She let go of judgments.
She let go of the confluence of opinions swarming around her head.
She let go of the committee of indecision within her.
She let go of all the ‘right’ reasons.
Wholly and completely, without hesitation or worry, she just let go.
She didn’t ask anyone for advice.
She didn’t read a book on how to let go.
She just let go.
She let go of all the memories that held her back.
She let go of all of the anxiety that kept her from moving forward.
She let go of the planning and all of the calculations about how to do
it just right.
She didn’t promise to let go.
She didn’t journal about it.
She didn’t write the projected date in her Day-Timer.
She made no public announcement.
She didn’t check the weather report or read her daily horoscope.
She just let go.
She didn’t analyze whether she should let go.
She didn’t call her friends to discuss the matter.
She didn’t utter one word.
She just let go.
No one was around when it happened. There was no applause or
congratulations.
No one thanked her or praised her. No one noticed a thing.

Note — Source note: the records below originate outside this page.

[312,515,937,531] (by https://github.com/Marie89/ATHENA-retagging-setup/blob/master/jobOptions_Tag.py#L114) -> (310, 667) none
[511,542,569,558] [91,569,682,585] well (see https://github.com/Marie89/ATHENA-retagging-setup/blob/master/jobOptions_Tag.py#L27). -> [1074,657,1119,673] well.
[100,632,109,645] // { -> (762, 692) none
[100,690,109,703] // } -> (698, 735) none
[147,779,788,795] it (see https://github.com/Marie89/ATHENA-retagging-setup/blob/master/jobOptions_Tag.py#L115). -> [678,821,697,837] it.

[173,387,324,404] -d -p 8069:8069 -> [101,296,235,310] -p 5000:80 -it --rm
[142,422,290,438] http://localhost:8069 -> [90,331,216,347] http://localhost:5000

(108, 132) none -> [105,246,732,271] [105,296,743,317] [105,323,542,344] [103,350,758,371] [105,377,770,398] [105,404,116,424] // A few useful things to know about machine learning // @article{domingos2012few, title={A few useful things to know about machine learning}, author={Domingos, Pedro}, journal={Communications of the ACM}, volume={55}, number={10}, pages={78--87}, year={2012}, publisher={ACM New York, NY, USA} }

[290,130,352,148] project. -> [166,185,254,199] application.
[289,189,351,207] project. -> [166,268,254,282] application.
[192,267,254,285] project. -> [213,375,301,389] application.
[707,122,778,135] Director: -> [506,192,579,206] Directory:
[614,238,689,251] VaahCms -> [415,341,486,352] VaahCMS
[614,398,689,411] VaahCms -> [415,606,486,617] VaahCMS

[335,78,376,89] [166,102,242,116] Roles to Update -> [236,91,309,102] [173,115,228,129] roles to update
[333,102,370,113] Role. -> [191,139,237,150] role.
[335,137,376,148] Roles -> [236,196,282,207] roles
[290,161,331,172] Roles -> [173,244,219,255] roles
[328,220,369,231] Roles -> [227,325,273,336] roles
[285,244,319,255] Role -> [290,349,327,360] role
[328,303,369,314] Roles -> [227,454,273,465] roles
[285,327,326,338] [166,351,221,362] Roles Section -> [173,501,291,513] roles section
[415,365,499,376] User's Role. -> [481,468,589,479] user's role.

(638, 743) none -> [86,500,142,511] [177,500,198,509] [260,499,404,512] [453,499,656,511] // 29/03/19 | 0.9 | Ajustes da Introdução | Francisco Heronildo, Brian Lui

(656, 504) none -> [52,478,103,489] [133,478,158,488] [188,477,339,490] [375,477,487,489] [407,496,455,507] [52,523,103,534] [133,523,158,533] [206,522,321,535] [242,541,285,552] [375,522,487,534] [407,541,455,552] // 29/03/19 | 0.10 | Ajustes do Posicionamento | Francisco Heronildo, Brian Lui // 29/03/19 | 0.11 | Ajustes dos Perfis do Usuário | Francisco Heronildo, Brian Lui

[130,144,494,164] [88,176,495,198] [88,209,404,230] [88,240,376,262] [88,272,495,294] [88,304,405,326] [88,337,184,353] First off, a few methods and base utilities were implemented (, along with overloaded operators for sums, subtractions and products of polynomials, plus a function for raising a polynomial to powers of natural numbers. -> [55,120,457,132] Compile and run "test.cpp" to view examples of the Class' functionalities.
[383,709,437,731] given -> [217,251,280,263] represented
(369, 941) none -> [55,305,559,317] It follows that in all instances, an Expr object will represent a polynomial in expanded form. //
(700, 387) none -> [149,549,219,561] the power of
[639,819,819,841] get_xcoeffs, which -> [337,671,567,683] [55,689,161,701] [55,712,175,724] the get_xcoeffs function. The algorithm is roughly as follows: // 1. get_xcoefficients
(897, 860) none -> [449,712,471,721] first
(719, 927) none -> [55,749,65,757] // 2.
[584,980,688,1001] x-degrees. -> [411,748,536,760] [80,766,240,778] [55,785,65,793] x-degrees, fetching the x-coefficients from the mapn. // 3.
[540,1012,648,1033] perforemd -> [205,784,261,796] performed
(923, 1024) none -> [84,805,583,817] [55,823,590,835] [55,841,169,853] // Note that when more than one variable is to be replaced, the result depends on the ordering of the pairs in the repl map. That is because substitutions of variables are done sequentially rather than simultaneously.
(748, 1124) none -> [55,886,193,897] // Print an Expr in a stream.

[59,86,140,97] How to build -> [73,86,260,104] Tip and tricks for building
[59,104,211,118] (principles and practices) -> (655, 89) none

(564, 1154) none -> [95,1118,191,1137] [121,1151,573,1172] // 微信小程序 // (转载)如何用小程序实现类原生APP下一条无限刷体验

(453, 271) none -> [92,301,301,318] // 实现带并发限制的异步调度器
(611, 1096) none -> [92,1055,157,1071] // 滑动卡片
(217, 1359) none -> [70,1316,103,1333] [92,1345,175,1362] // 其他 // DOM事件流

Like a leaf falling from a tree, she just let go.
There was no effort. There was no struggle.
It wasn’t good. It wasn’t bad.
It was what it was, and it is just that.
In the space of letting go, she let it all be.
A small smile came over her face. A light breeze blew through her.
And the sun and the moon shone forevermore.
Here’s to giving ourselves the gift of letting go…
There’s only one guru ~ you.

The author of this poem is unclear. A few sites list Ernest Holmes as the author, another Jennifer Eckert Bernau, and still another Rev. Safire Rose.

Wow, right?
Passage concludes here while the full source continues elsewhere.